Pruning - Wrinkling of the skin as immersed in water for prolonged period. A protein, keratin, in stratum corneum which is responsible for skin hydration, absorbs water. So, as toes or fingers are exposed to water for a prolonged time, this layer of skin will develop wrinkles due to its stretchy properties of skin. However, this condition is temporary and it wears off within minutes.

Research

In order to start our experimental trial, we need to understand the process result in pruney fingers . The duration and temperature are the two parameters that make a difference in our result. So we chose the following paper to complete our understanding of the effect of water aging on fingerprints. 

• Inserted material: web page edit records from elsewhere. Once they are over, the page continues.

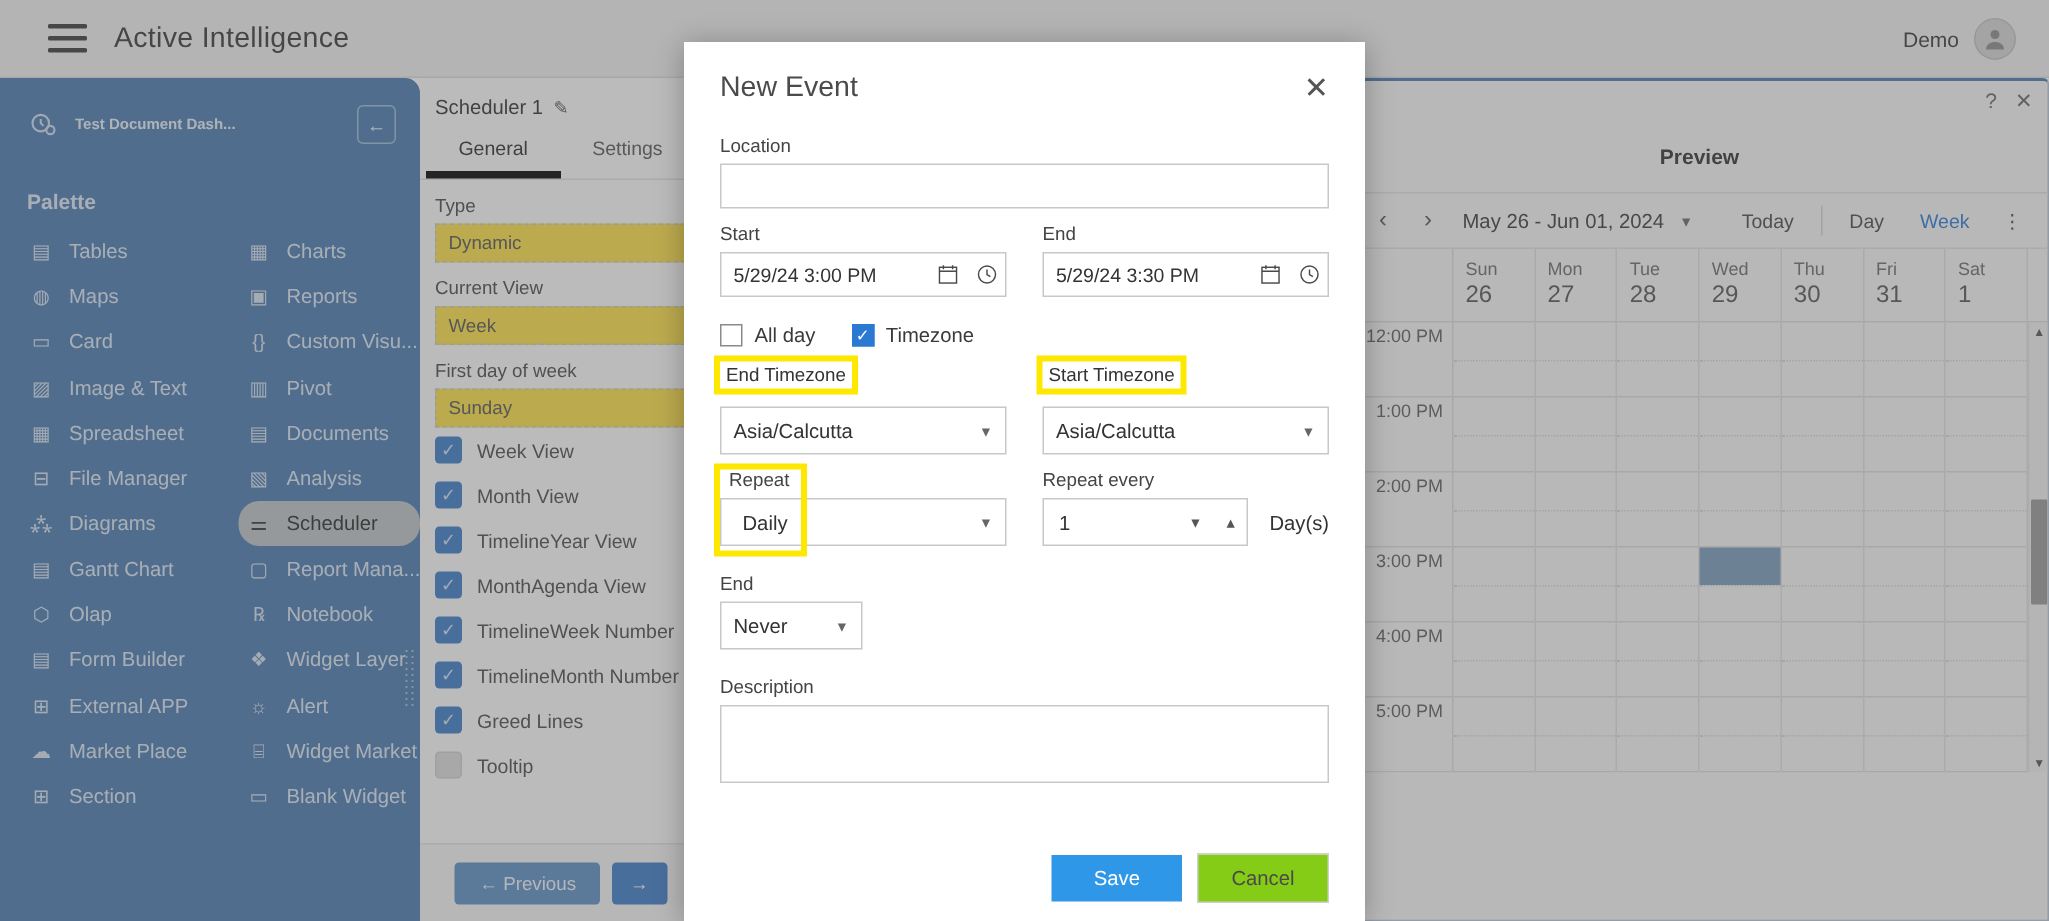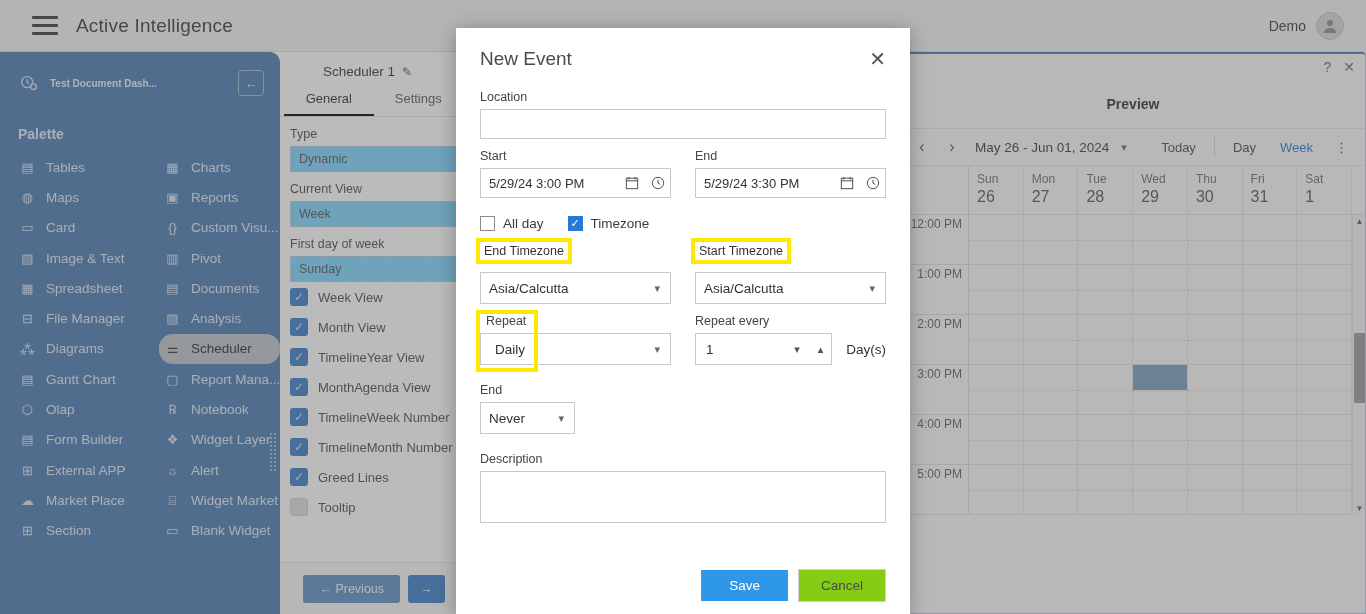--- a/index.html
+++ b/index.html
@@ -93,7 +93,7 @@
     position: absolute; left: 280px; top: 52px; width: 188px; height: 562px;
     background: #fcfcfc; border-right: 1px solid #e3e3e3;
   }
-  .mid-head { padding: 12px 0 0 10px; display: flex; align-items: center; gap: 7px; margin-left: 33px; }
+  .mid-head { padding: 12px 0 0 10px; display: flex; align-items: center; gap: 7px; }
   .mid-head-title { font-size: 13.5px; color: #333; }
   .pencil-icon { color: #555; font-size: 12px; }
   .tabs { display: flex; margin-top: 12px; padding: 0 4px; }

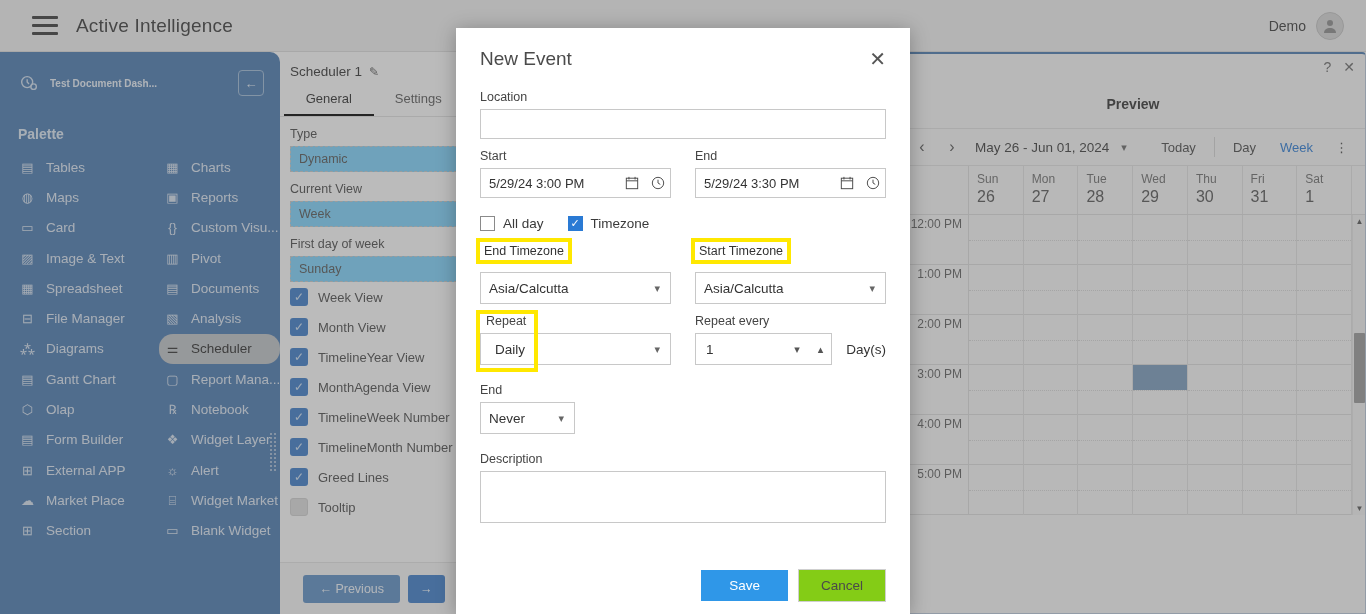--- a/index.html
+++ b/index.html
@@ -101,7 +101,7 @@
     flex: 1; text-align: center; font-size: 13px; color: #585858;
     padding-bottom: 8px; cursor: pointer;
   }
-  .tab.active { color: #2e2e2e; border-bottom: 2px solid #000000; }
+  .tab.active { color: #2e2e2e; border-bottom: 5px solid #000000; }
   .tabs-underline { border-bottom: 1px solid #e0e0e0; }
   .field-block { padding: 10px 10px 0 10px; }
   .field-label { font-size: 12.5px; color: #4a4a4a; margin-bottom: 5px; }

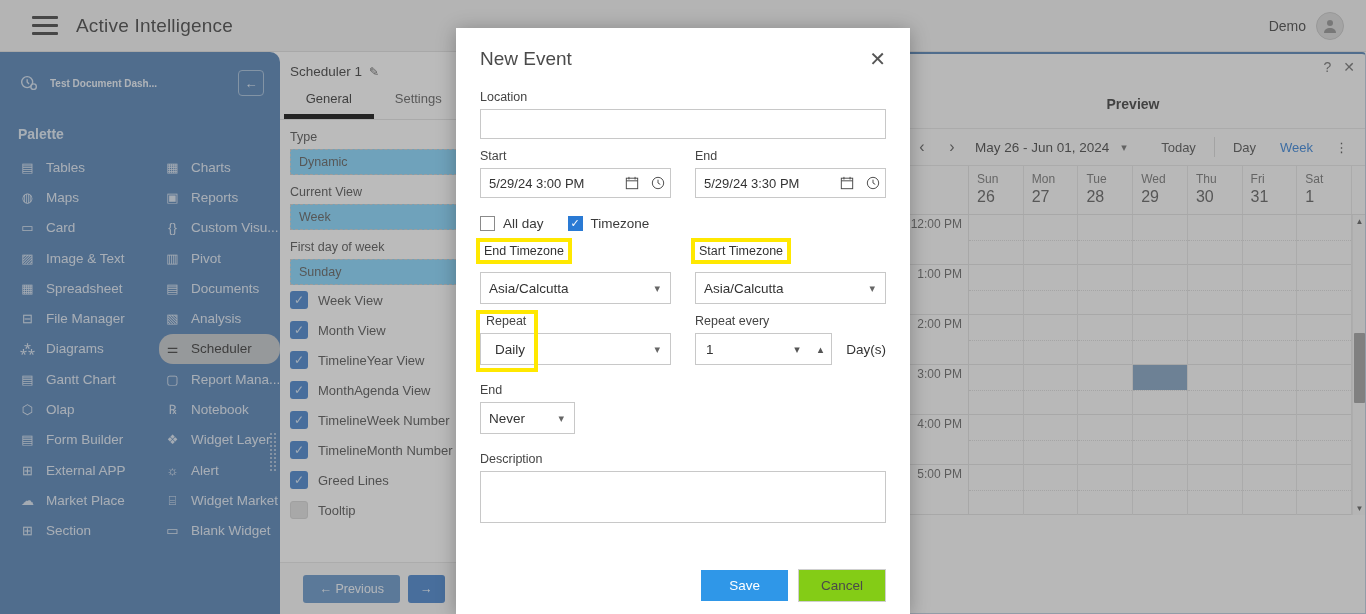--- a/index.html
+++ b/index.html
@@ -107,7 +107,7 @@
   .field-label { font-size: 12.5px; color: #4a4a4a; margin-bottom: 5px; }
   .field-dashed {
     border: 1px dashed #c9c9c9; height: 26px; line-height: 24px;
-    font-size: 12.5px; color: #555; padding-left: 8px; background: #7dd3fc;
+    font-size: 12.5px; color: #555; padding-left: 8px; background: #fde047;
   }
   .chk-row { display: flex; align-items: center; padding: 6px 10px; gap: 10px; }
   .chk {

Effects of water temperature on skin wrinkling

According to this study, the pruning using 40 degree Celsius water will occur in about 5 minutes. For the purpose of our study, we would like to keep the temperature constant to the room temperature. So it will be around 20 degree Celsius. Thus, the duration will increase accordingly.

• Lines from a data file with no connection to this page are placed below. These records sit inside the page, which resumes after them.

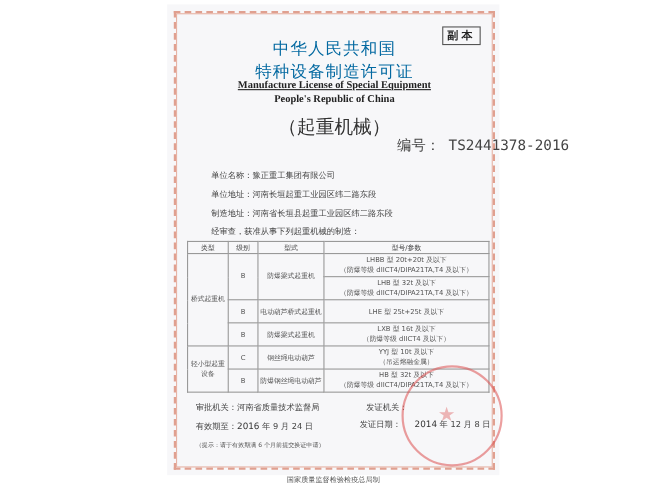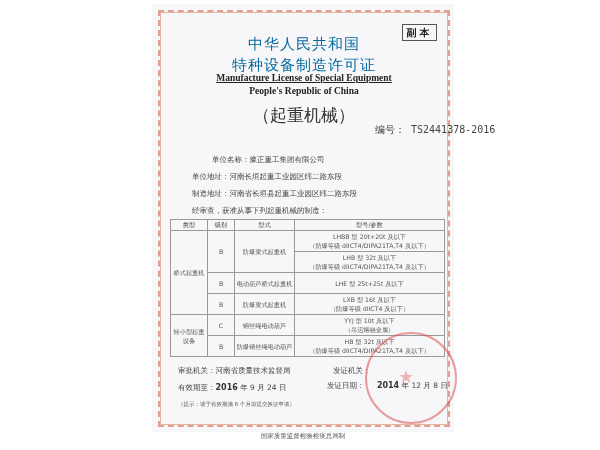--- a/index.html
+++ b/index.html
@@ -38,7 +38,7 @@
       font-size: 17px; color: #333; font-family: "DejaVu Sans", sans-serif;
     }
     .serial {
-      position: absolute; left: 339px; top: 123px; font-size: 10px; color: #444;
+      position: absolute; left: 325px; top: 123px; font-size: 13px; color: #444;
       font-family: "DejaVu Sans Mono", monospace;
       padding-left: 36px;
     }

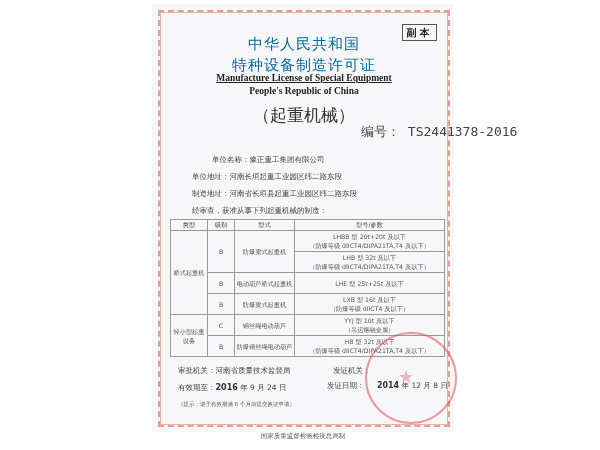--- a/index.html
+++ b/index.html
@@ -45,7 +45,7 @@
     .info-line {
       position: absolute; left: 192px; font-size: 7.5px; color: #444; font-family: "DejaVu Sans", sans-serif;
     }
-    .i1 { top: 155px; margin-left: 20px; } .i2 { top: 172px; } .i3 { top: 189px; } .i4 { top: 206px; }
+    .i1 { top: 155px; } .i2 { top: 172px; } .i3 { top: 189px; } .i4 { top: 206px; }
     table.grid {
       position: absolute; left: 170px; top: 219px; width: 275px;
       border-collapse: collapse; font-size: 6.2px; color: #555; font-family: "DejaVu Sans", sans-serif;

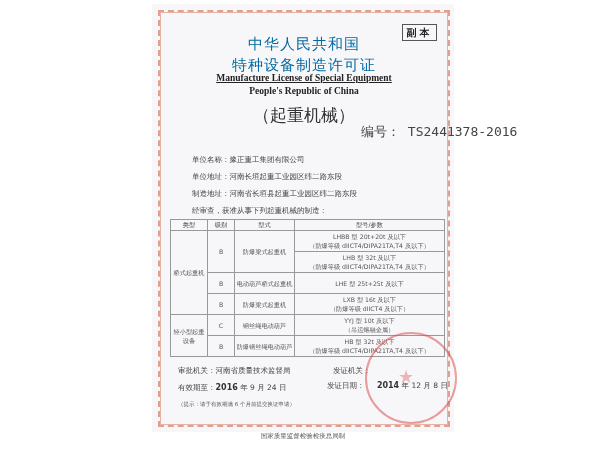--- a/index.html
+++ b/index.html
@@ -62,7 +62,7 @@
     .bottom-line {
       position: absolute; font-size: 7.5px; color: #444; font-family: "DejaVu Sans", sans-serif;
     }
-    .num { font-weight: bold; font-size: 8px; color: #333; text-align: center; }
+    .num { font-weight: normal; font-size: 8px; color: #333; text-align: center; }
     .note {
       position: absolute; left: 178px; top: 401px; font-size: 5.5px; color: #555; font-family: "DejaVu Sans", sans-serif;
     }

A similar study shows that the average time to wrinkling in distilled water is 11.5 minutes. The following is a link to this study:

Fingertip Skin Wrinkling the Effect of Varying Tonicity

Experimental Procedure

1. Register fingerprints of volunteer participants
2. Make pruney fingers (i.e. leave the same finger in water for 15 min)
3. Take samples of a wet-wrinkled finger
   
4. Test to see if the wet-wrinkled sample matches the normal sample
   
5. Then take samples of dried- wrinkled finger
6. Test for a match
7. Create a database for indexing and labeling
8. Use ROC curves for further analyses

*Next class period, we will ask our fellow classmates who are willing to participate in our experimental procedure to register their fingerprints and sign a consent form.
* A consent form will be passed out today

Who will benefit from this?!

• Navy Officers boarding ships
• Constructor workers
  
• People diagnosed with hyperhidrosis disorder
  

Abstract

The objective of this project is to assess the effects of maritime environment (e.g. sea water, fresh water,etc) on the performance of fingerprint recognition systems. For the purpose of this project, we obtained two kinds of sensors that will perform the data acquisition using two separate methods. To conduct a series of experimental trials, we will recruit volunteers to contribute their fingerprints to the dataset. In the course of this project, we will examine the difference of pruney fingers in fresh water vs. seawater and will address the potential problems that can arise with fingers that dry out after exposure to these environments (e.g. cracks or salt crystal debris). Finally, we will use a graphical plot, receiver operating characteristic (ROC) curve, to illustrate the final result.